== Segment start ==
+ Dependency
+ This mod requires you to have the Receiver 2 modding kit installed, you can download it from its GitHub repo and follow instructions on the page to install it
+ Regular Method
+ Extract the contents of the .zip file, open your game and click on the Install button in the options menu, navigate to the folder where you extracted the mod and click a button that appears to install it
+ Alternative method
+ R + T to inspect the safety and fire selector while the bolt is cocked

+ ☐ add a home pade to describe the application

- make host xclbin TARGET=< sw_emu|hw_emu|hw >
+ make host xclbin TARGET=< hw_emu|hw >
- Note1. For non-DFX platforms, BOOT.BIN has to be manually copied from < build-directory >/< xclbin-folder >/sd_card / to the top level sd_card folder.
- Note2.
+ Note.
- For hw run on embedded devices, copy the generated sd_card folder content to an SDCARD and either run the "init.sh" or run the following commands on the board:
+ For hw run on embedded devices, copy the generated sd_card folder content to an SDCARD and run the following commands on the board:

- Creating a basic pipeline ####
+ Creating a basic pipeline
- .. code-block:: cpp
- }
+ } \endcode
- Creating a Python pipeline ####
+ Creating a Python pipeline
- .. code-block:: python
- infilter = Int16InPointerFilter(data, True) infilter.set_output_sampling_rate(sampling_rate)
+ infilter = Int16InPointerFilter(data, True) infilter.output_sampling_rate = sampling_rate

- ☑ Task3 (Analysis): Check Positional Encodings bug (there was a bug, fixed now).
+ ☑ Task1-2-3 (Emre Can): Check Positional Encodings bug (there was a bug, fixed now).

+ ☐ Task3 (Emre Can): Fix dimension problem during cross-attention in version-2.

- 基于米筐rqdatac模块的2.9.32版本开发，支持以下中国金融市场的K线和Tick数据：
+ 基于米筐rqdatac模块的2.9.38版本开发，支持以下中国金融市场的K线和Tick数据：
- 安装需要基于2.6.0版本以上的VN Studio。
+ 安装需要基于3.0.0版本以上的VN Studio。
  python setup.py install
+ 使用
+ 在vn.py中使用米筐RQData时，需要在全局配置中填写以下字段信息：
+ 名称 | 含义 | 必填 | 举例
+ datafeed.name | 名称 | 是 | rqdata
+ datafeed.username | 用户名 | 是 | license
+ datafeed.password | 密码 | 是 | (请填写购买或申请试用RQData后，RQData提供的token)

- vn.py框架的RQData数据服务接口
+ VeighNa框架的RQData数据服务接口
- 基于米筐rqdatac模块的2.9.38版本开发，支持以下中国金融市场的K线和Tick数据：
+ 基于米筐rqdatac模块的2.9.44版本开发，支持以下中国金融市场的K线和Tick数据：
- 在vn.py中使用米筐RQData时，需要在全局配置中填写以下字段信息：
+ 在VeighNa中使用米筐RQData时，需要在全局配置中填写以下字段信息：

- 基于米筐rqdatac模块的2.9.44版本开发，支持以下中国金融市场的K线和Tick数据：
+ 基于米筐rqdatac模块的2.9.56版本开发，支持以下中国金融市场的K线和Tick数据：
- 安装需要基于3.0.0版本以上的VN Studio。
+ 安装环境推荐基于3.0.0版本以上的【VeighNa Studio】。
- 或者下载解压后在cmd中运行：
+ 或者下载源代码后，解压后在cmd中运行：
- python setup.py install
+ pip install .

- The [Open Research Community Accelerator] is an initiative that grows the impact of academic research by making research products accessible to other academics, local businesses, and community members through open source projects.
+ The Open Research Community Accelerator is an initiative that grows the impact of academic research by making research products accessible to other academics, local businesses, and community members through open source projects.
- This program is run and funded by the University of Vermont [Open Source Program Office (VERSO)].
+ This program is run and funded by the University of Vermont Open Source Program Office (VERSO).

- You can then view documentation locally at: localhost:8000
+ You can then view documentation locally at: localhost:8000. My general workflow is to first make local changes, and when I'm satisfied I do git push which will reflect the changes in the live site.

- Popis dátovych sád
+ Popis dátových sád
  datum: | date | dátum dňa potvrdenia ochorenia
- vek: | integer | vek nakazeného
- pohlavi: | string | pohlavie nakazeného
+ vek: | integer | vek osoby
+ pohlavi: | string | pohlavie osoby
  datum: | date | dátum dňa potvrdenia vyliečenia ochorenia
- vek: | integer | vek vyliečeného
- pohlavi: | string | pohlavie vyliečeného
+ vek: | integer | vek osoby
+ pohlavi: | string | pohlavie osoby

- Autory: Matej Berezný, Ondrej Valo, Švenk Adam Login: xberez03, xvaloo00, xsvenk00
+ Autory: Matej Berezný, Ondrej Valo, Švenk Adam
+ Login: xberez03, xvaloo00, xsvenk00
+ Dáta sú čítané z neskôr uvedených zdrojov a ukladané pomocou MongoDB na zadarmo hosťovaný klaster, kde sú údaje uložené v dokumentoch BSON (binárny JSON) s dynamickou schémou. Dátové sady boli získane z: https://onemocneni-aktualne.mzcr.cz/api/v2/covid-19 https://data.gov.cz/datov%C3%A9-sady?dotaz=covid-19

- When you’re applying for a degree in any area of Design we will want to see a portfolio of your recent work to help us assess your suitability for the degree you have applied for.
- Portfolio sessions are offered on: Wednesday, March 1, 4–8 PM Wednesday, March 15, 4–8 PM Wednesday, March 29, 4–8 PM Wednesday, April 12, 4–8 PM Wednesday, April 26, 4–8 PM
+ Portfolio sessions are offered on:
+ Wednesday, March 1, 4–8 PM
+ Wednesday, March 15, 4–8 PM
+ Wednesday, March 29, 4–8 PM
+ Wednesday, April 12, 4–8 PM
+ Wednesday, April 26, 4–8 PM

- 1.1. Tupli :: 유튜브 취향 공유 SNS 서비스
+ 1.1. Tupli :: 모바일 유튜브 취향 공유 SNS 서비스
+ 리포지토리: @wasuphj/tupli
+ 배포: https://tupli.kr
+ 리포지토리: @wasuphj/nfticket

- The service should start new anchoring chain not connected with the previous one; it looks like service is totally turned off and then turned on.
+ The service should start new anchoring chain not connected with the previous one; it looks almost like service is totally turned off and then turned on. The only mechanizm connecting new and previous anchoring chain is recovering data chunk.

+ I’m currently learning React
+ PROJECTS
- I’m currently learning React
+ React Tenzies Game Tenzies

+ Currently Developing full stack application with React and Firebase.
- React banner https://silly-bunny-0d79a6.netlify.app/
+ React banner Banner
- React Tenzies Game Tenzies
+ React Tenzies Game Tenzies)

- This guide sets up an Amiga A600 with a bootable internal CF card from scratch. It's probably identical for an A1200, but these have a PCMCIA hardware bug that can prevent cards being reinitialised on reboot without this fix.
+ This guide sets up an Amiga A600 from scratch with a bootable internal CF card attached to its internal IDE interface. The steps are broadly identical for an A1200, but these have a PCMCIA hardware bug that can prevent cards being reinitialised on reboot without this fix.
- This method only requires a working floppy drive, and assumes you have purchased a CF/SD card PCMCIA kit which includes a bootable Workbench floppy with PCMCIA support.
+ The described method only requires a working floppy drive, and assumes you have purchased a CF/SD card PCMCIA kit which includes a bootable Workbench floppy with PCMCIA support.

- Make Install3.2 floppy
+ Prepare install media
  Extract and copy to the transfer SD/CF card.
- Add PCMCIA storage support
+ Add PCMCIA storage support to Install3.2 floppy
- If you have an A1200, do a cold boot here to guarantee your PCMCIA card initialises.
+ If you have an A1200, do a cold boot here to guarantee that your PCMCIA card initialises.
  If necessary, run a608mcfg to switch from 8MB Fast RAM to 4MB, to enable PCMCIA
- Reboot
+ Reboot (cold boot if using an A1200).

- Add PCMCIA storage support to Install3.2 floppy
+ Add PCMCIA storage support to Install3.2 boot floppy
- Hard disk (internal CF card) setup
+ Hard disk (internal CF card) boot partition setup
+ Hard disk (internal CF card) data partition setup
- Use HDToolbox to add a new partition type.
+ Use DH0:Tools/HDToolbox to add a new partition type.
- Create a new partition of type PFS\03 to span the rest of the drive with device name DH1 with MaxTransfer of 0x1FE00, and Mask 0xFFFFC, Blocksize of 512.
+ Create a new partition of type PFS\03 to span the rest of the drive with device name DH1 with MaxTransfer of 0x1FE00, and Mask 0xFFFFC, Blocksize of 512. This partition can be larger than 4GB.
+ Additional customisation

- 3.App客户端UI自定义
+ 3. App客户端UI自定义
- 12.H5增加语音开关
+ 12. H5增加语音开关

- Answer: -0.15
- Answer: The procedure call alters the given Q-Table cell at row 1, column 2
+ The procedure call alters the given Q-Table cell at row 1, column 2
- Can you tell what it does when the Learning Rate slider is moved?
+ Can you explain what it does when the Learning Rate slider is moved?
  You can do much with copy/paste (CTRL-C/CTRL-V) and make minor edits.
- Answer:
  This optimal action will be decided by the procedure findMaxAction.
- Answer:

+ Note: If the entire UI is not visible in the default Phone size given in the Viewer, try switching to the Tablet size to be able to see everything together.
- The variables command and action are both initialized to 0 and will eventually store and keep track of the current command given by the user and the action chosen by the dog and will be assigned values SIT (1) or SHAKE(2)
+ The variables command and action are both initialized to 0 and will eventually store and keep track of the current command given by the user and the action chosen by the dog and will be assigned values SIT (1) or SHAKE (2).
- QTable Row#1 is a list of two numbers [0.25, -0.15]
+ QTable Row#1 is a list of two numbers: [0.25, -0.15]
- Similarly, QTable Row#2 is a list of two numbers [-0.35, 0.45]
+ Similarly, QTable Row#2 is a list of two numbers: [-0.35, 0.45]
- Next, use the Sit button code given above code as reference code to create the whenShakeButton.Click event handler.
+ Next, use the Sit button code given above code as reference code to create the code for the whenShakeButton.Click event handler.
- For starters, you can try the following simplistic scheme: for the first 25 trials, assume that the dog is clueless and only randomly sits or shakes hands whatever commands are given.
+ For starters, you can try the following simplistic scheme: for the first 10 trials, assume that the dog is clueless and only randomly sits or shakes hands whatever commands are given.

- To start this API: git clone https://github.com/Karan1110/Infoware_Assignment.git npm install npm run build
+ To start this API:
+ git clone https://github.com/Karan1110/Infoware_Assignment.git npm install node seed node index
== Segment end ==
## WHAT TO DO
Determine the count of lines in the data above with the string "PCMCIA" in them, and give that count alone.

## PROBLEM SOLUTION
11